Not so long ago, investors were instead worried about the prospect of the economy overheating as nations emerged from lockdowns. Major measures of inflation have become important data points for financial markets, as persistent price increases could prompt the Federal Reserve to start backing away from policies that support the economy.

Although the Fed has said it is far from that point, minutes from its mid-June meeting released on Wednesday showed central bank officials are increasingly divided on the way forward.

On Thursday, the Labor Department said the state’s new jobless claims rose slightly last week to 370,000, versus 350,000 expected by economists.

“It illustrates the argument that we are nowhere near substantial new progress for the economy to justify the Fed’s removal of accommodation measures,” Moya said.

The Rise of Highly Contagious People delta variant of the coronavirus served as a reminder that the pandemic remains a threat to public health and the economy, even as infections and deaths in the United States are near their lowest levels since testing became widely available.

Last month, World Health Organization officials have urged even fully vaccinated people to continue wearing masks and take other precautions, and officials from Los Angeles County reinstated a mask policy, recommending that everyone wear masks indoors in public places.

On Wednesday, the Centers for Disease Control and Prevention estimated that the Delta variant now accounted for more than half of new infections in the United States, and on Thursday Olympic organizers said they spectator bar for most events after a new state of emergency was declared in Tokyo, a stark reminder of how quickly the pandemic can derail plans.

Shares of economy-focused companies were all lower. JPMorgan Chase fell 1.7% along with the shares of many other banks, while mining company Freeport-McMoRan fell 4.2% and rail operator CSX fell 6.2%.

Concerns about the pandemic were also evident in the volatile trades of travel and tourism companies, which were volatile on Thursday. Carnival Corp. fell 1.5%, while Norwegian Cruise Line fell 1%.

Investors have also grown weary of China’s latest crackdown on tech companies.
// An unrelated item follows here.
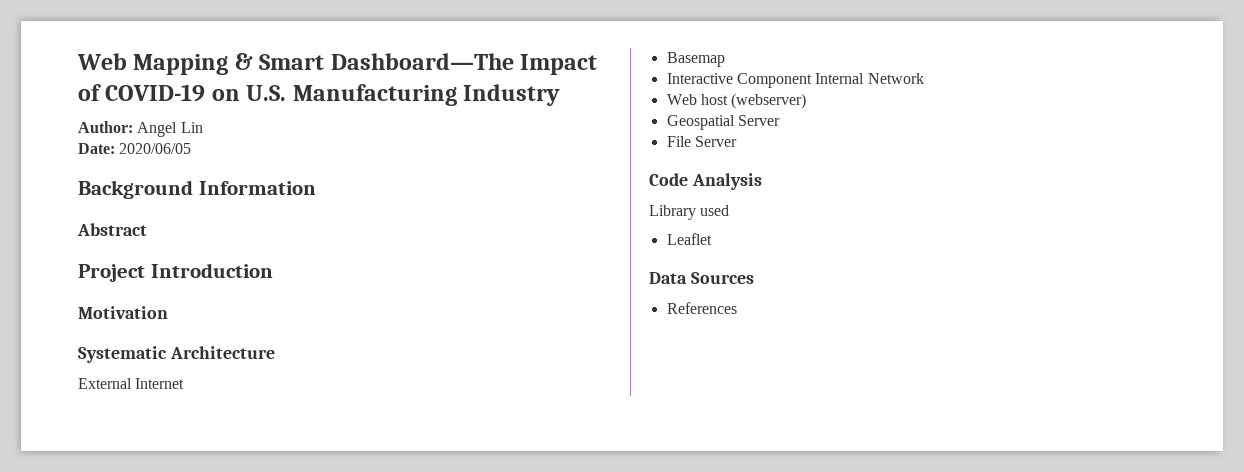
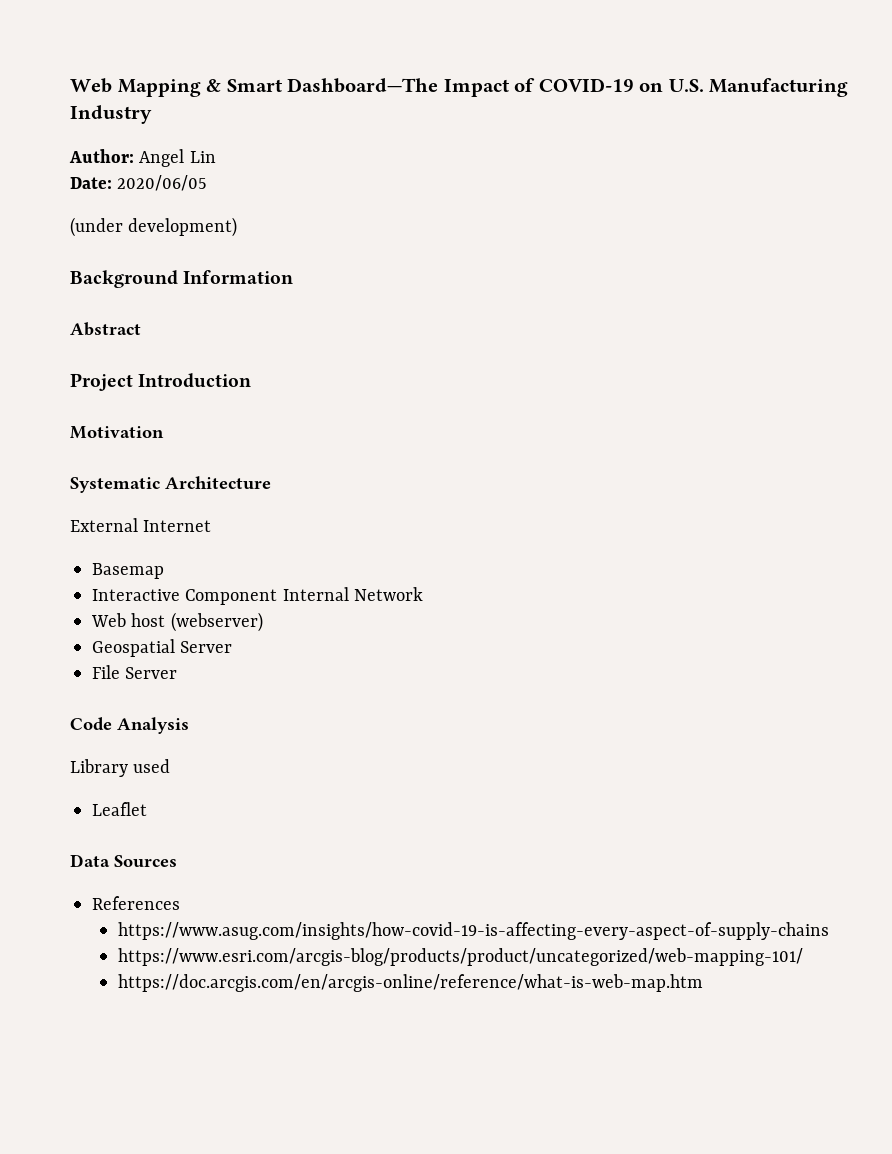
(192, 148) none -> [70,217,238,237] // (under development)
(737, 308) none -> [118,922,830,940] [118,948,804,966] [118,974,704,992] // https://www.asug.com/insights/how-covid-19-is-affecting-every-aspect-of-supply-chains // https://www.esri.com/arcgis-blog/products/product/uncategorized/web-mapping-101/ // https://doc.arcgis.com/en/arcgis-online/reference/what-is-web-map.htm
Policymakers in Beijing said this week they would seek to strengthen surveillance of Chinese companiessuch as ride-hailing app Didi, which has listed its shares on stock exchanges overseas.

“It raises a broader concern about what China could do with its global equity platform and it poses a risk if they were to force even more Chinese companies out of the global market,” said John Canavan, principal analyst at Oxford Economics. , noted. “That could further exacerbate some of the equity issues.”

On Thursday, Chinese tech stocks fell sharply. Ride-sharing app Didi fell 5.8%, while trucking app Full Truck Alliance fell 10.9%.